What this task involves -> Beginning with the first entry, restate the data word for word and leave out the images.

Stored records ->
__________________________________________________

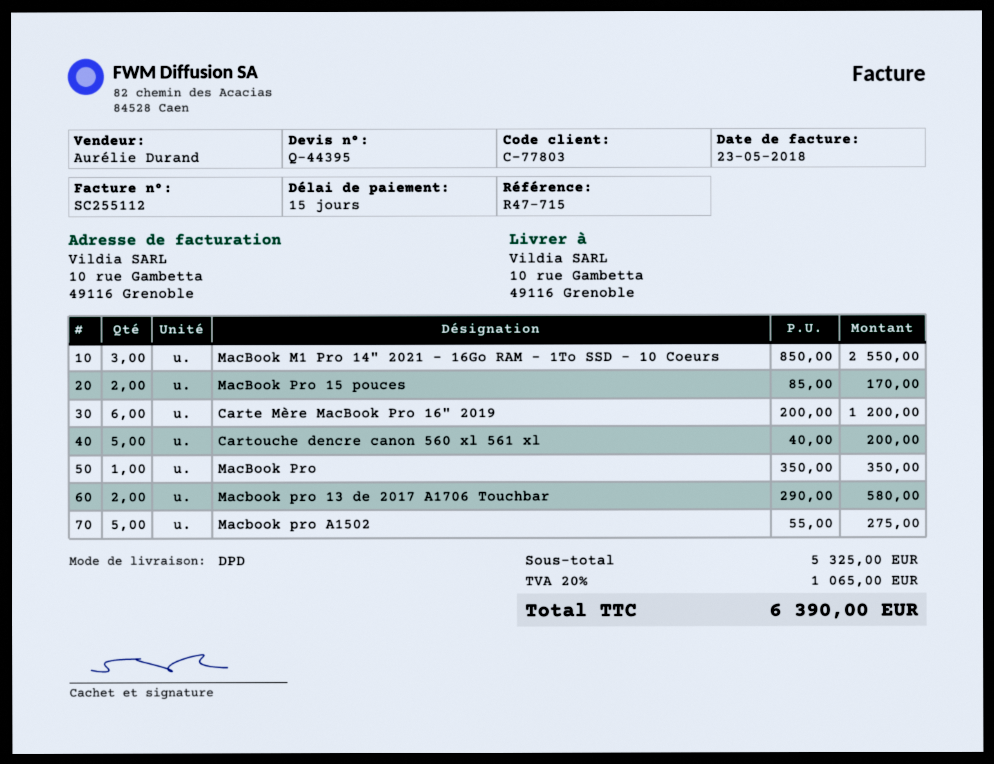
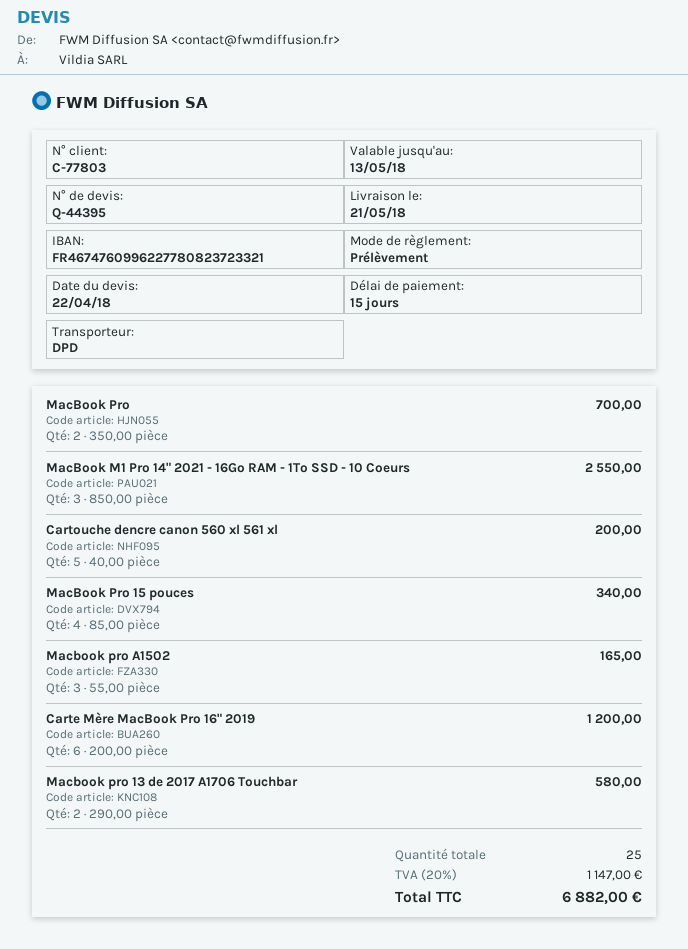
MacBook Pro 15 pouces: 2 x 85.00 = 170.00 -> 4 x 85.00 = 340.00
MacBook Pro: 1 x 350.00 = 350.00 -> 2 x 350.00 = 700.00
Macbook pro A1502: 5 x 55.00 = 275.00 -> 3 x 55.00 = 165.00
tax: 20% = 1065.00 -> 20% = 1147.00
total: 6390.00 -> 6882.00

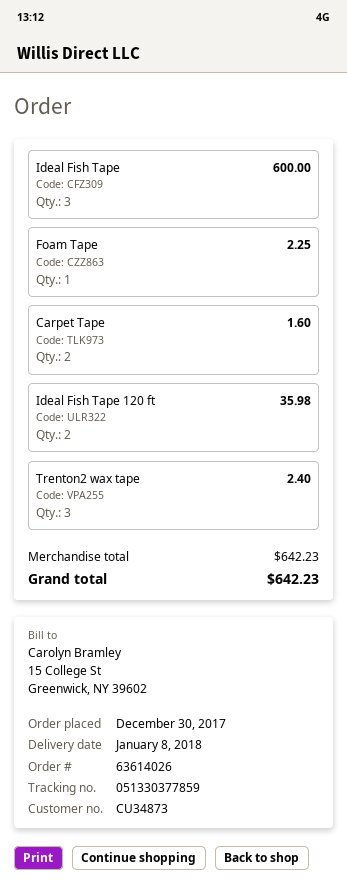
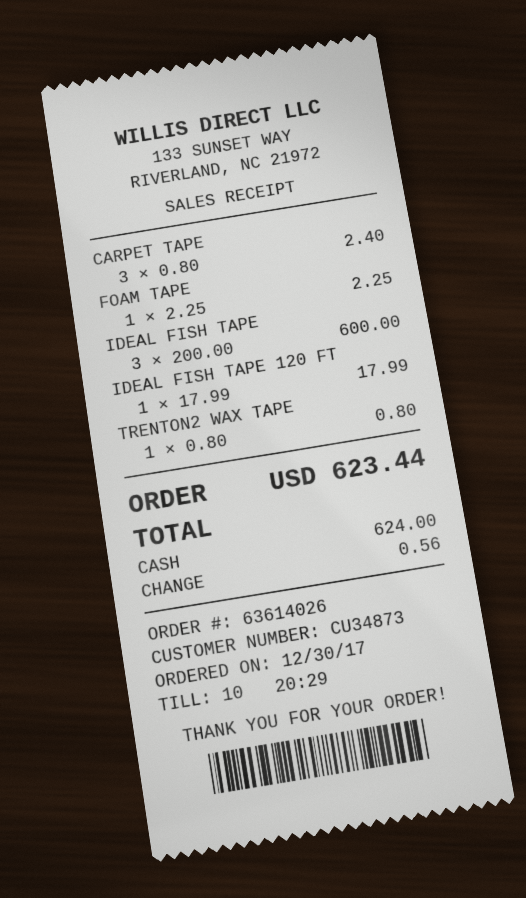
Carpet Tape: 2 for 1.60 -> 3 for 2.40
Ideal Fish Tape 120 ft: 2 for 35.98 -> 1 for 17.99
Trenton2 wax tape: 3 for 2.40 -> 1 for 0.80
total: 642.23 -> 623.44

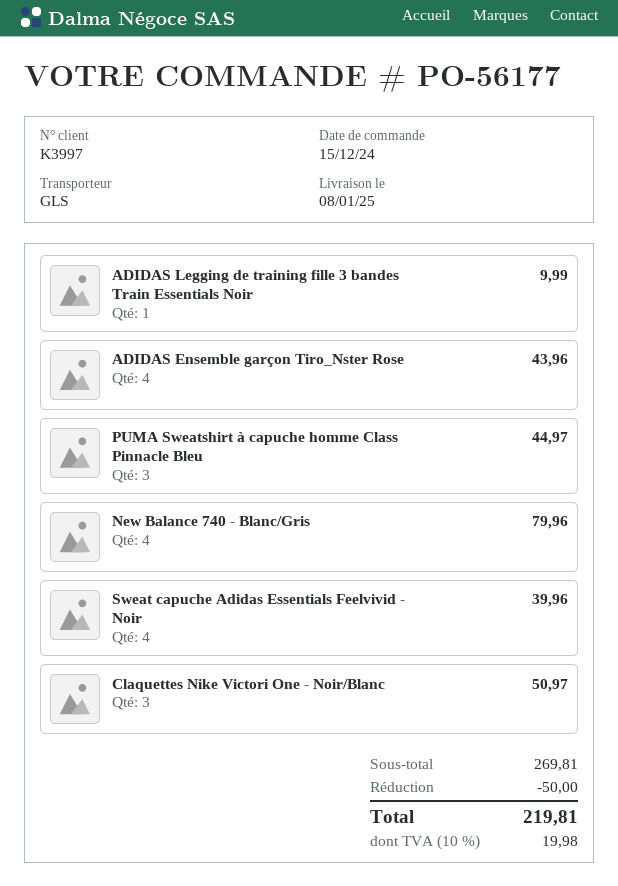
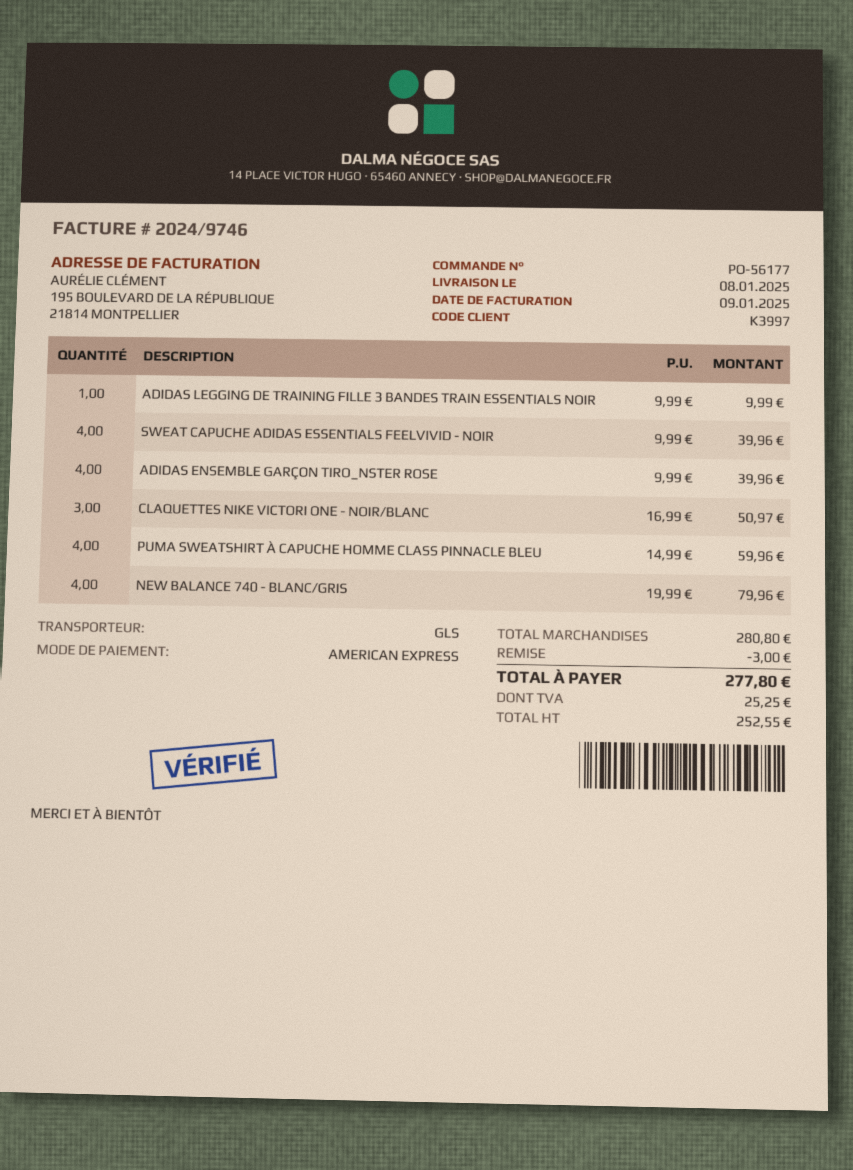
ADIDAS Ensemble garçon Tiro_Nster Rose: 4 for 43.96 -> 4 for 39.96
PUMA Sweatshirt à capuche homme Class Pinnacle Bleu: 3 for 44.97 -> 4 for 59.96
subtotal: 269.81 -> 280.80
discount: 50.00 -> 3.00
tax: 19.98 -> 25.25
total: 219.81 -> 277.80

__________________________________________________

Solution ->
MacBook Pro 15 pouces: 2 x 85.00 = 170.00 -> 4 x 85.00 = 340.00
MacBook Pro: 1 x 350.00 = 350.00 -> 2 x 350.00 = 700.00
Macbook pro A1502: 5 x 55.00 = 275.00 -> 3 x 55.00 = 165.00
tax: 20% = 1065.00 -> 20% = 1147.00
total: 6390.00 -> 6882.00

Carpet Tape: 2 for 1.60 -> 3 for 2.40
Ideal Fish Tape 120 ft: 2 for 35.98 -> 1 for 17.99
Trenton2 wax tape: 3 for 2.40 -> 1 for 0.80
total: 642.23 -> 623.44

ADIDAS Ensemble garçon Tiro_Nster Rose: 4 for 43.96 -> 4 for 39.96
PUMA Sweatshirt à capuche homme Class Pinnacle Bleu: 3 for 44.97 -> 4 for 59.96
subtotal: 269.81 -> 280.80
discount: 50.00 -> 3.00
tax: 19.98 -> 25.25
total: 219.81 -> 277.80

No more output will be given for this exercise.